• **Exercise description**
In the material below, find every line containing the string "Transformer" and return it.

*** Opening of Given records ***

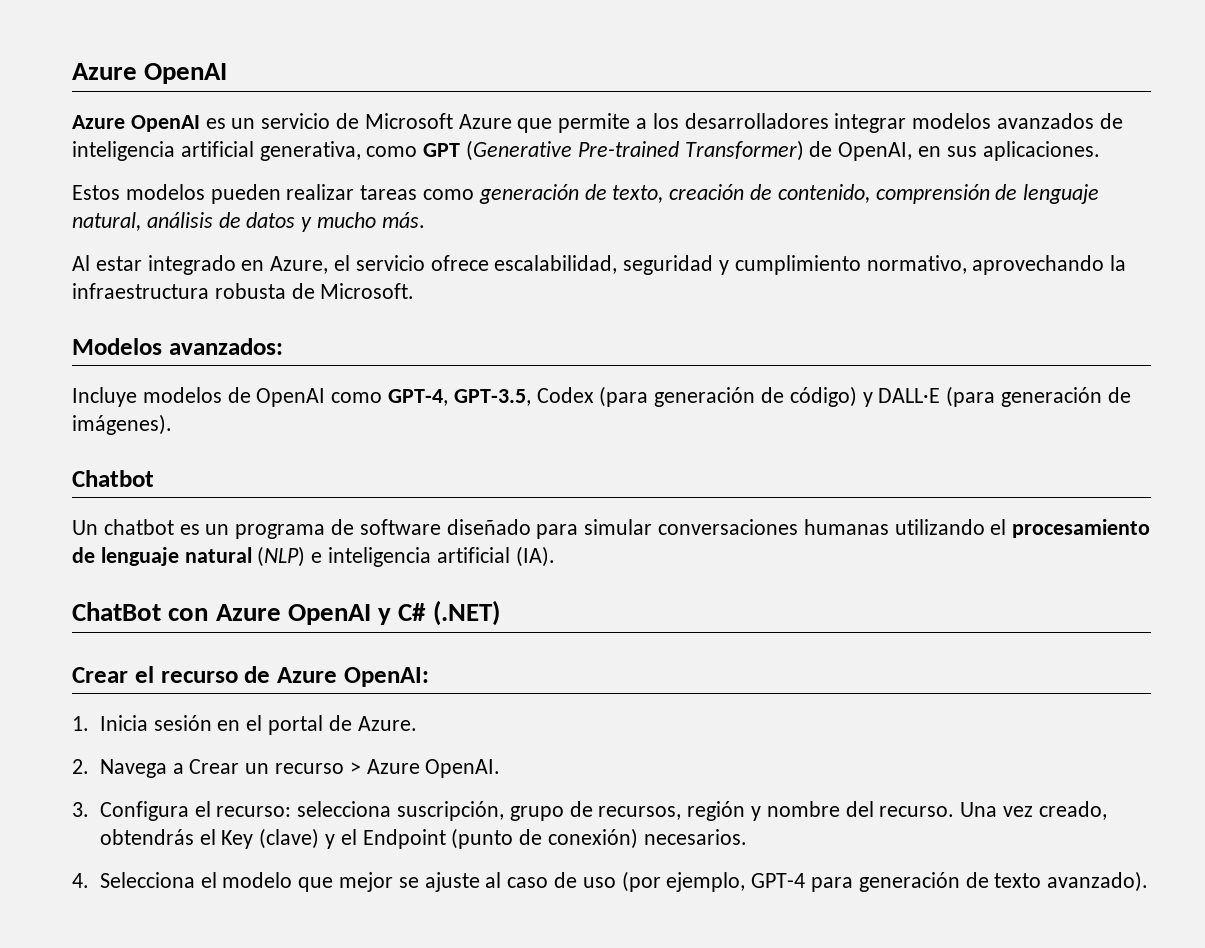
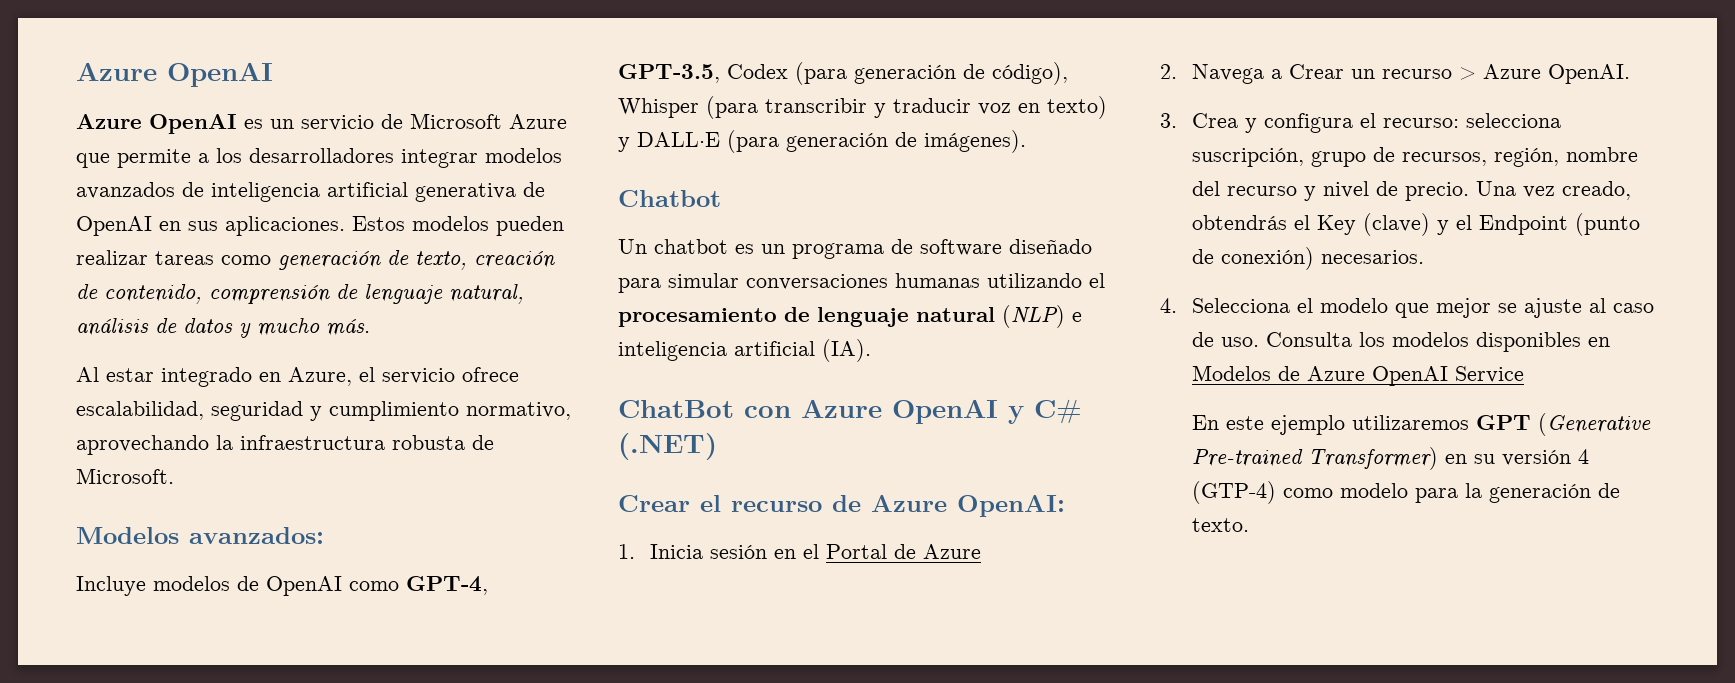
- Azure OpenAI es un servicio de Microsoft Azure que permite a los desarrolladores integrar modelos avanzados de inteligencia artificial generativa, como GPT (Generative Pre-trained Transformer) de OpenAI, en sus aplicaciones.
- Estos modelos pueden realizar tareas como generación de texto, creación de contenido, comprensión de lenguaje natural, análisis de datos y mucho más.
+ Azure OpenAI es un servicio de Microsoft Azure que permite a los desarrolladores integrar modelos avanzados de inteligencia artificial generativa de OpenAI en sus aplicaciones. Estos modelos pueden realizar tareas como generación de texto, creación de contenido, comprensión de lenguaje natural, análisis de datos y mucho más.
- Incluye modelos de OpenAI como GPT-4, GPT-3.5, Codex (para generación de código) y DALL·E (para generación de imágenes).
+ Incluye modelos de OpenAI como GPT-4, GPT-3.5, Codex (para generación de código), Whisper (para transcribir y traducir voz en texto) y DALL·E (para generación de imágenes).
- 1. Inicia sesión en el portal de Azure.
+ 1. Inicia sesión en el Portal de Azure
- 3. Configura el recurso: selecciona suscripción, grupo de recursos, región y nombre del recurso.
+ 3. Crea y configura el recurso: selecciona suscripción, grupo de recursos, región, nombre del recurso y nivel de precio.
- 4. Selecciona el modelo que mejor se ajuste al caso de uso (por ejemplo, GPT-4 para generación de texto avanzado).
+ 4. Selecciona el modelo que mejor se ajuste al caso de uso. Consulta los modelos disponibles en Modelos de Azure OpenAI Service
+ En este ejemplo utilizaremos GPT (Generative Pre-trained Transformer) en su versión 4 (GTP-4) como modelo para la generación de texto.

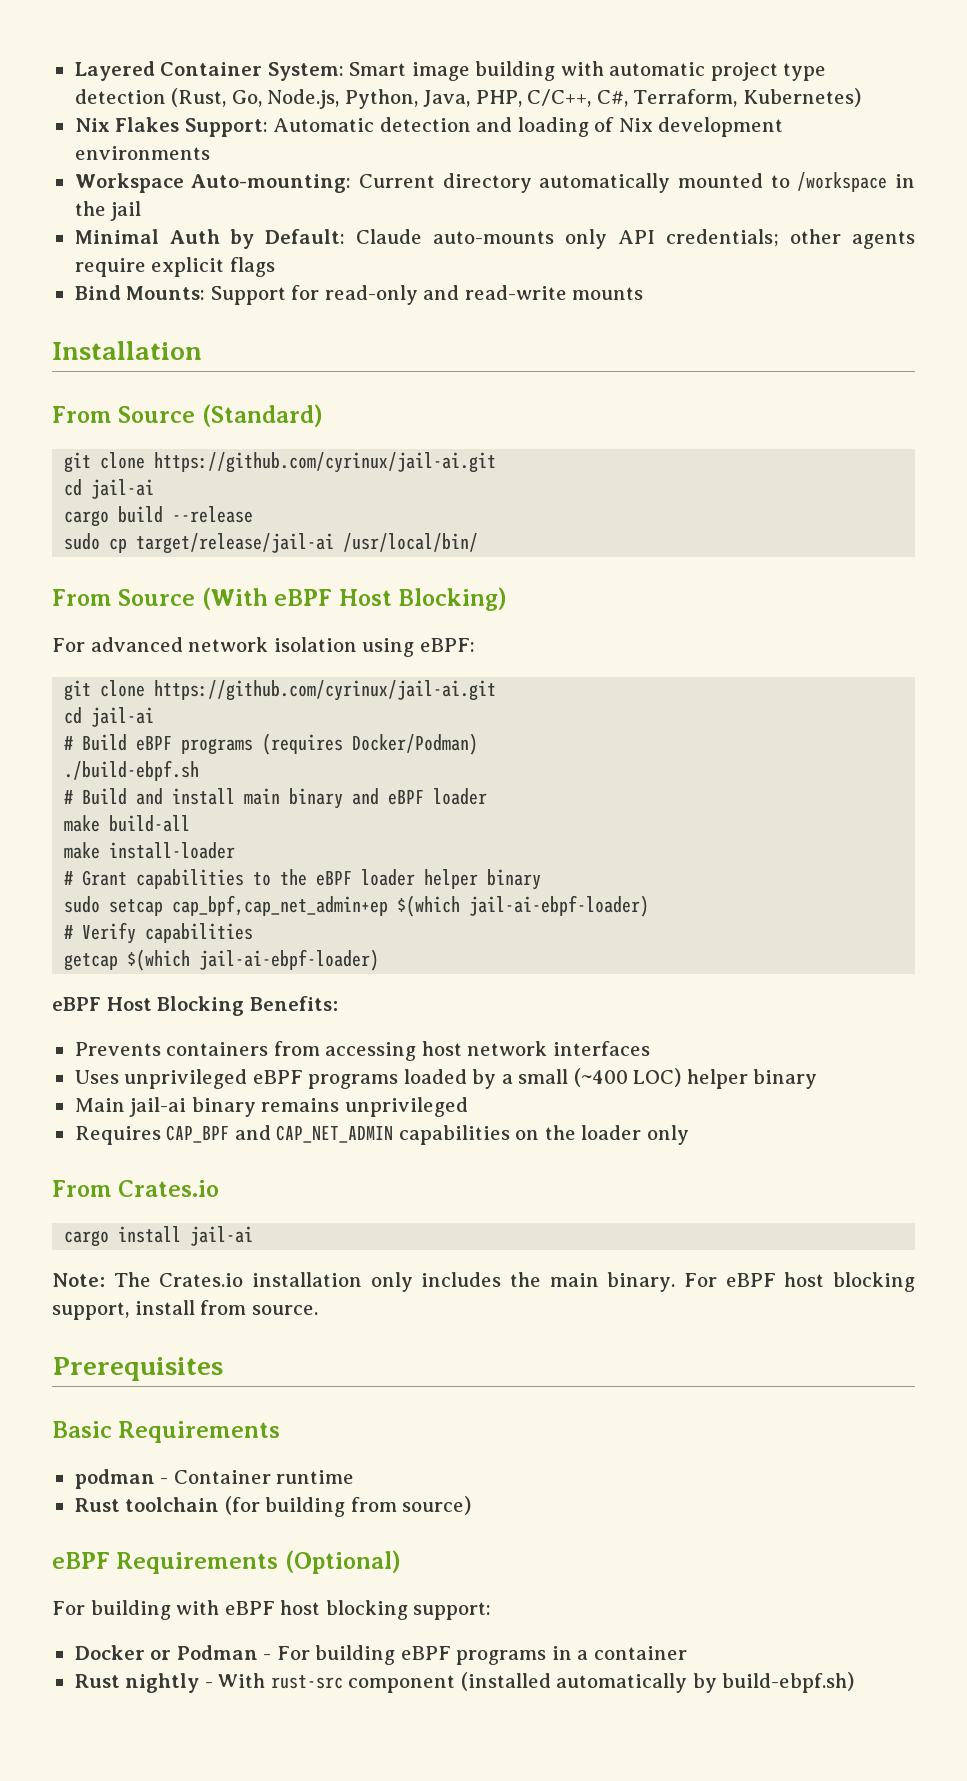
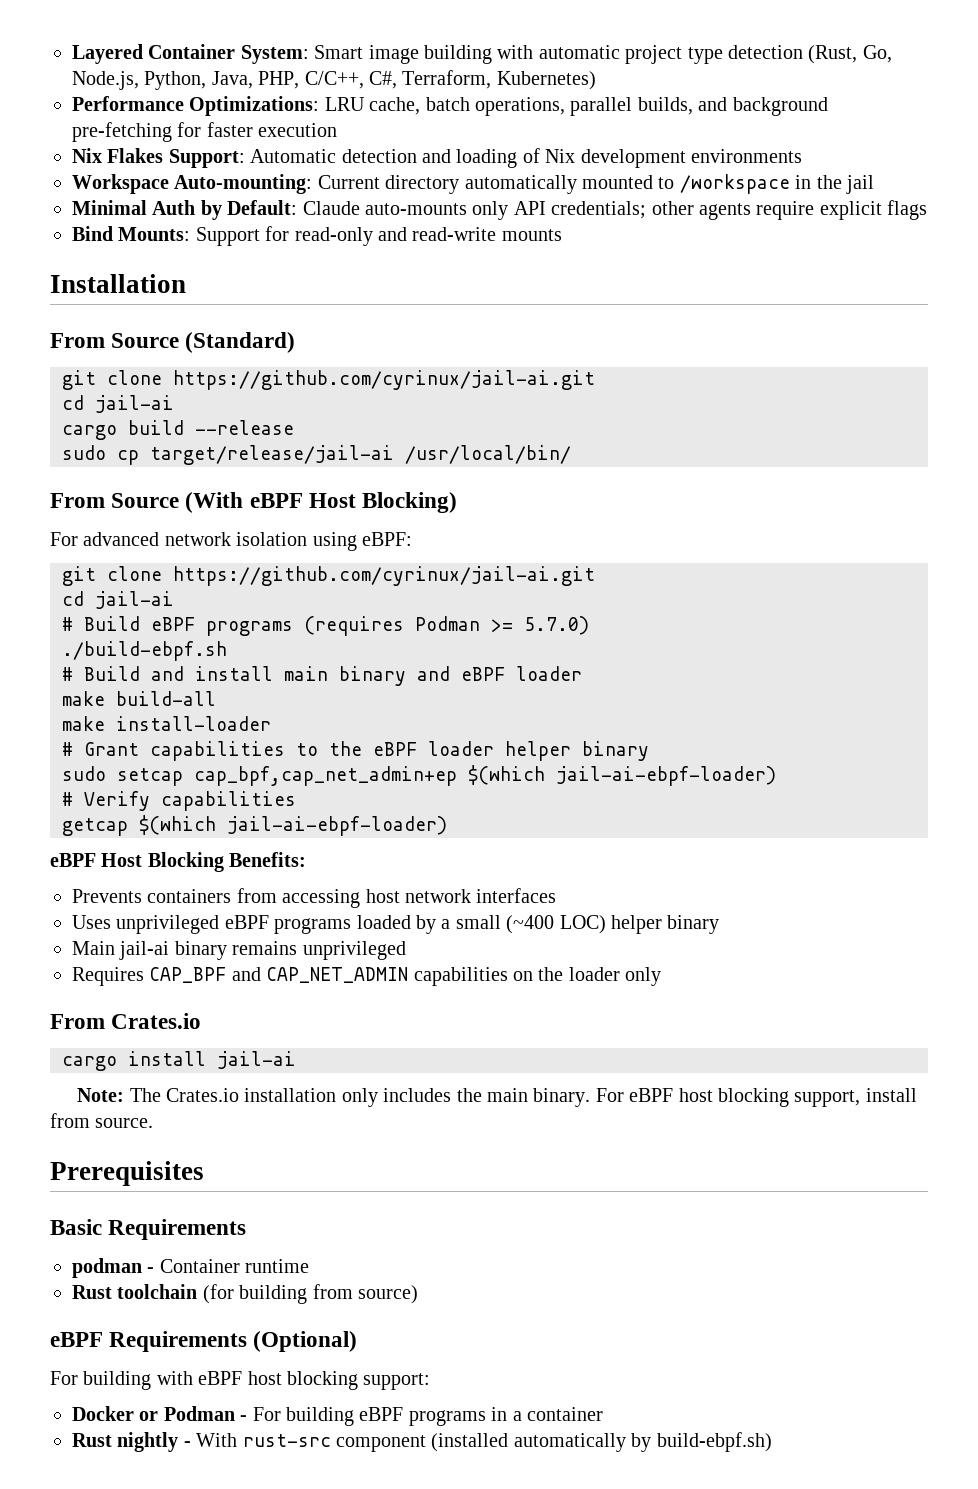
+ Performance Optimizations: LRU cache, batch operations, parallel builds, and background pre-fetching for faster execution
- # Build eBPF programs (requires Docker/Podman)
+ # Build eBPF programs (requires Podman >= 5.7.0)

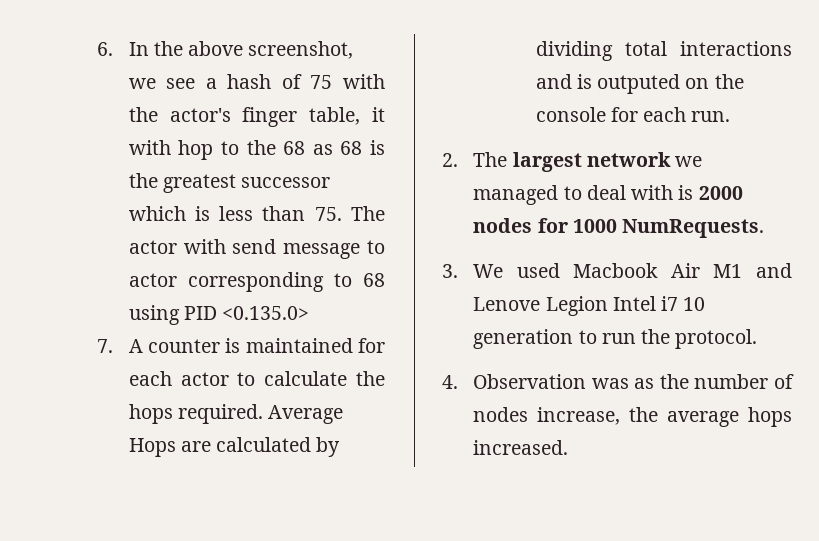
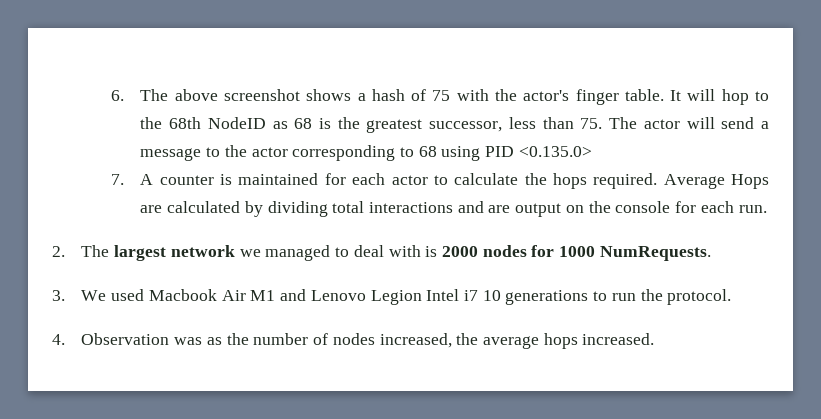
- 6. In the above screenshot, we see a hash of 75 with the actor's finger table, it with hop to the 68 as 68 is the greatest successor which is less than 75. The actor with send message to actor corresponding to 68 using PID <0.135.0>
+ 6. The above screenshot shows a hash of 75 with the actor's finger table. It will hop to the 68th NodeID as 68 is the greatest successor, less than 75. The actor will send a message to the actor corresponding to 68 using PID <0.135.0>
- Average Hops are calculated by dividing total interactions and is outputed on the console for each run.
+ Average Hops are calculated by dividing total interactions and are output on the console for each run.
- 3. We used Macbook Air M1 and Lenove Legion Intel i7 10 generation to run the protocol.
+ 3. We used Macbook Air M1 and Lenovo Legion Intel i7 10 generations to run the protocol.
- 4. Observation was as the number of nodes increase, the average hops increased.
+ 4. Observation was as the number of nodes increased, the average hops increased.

*** Close of Given records ***

• **Output below**
- Azure OpenAI es un servicio de Microsoft Azure que permite a los desarrolladores integrar modelos avanzados de inteligencia artificial generativa, como GPT (Generative Pre-trained Transformer) de OpenAI, en sus aplicaciones.
+ En este ejemplo utilizaremos GPT (Generative Pre-trained Transformer) en su versión 4 (GTP-4) como modelo para la generación de texto.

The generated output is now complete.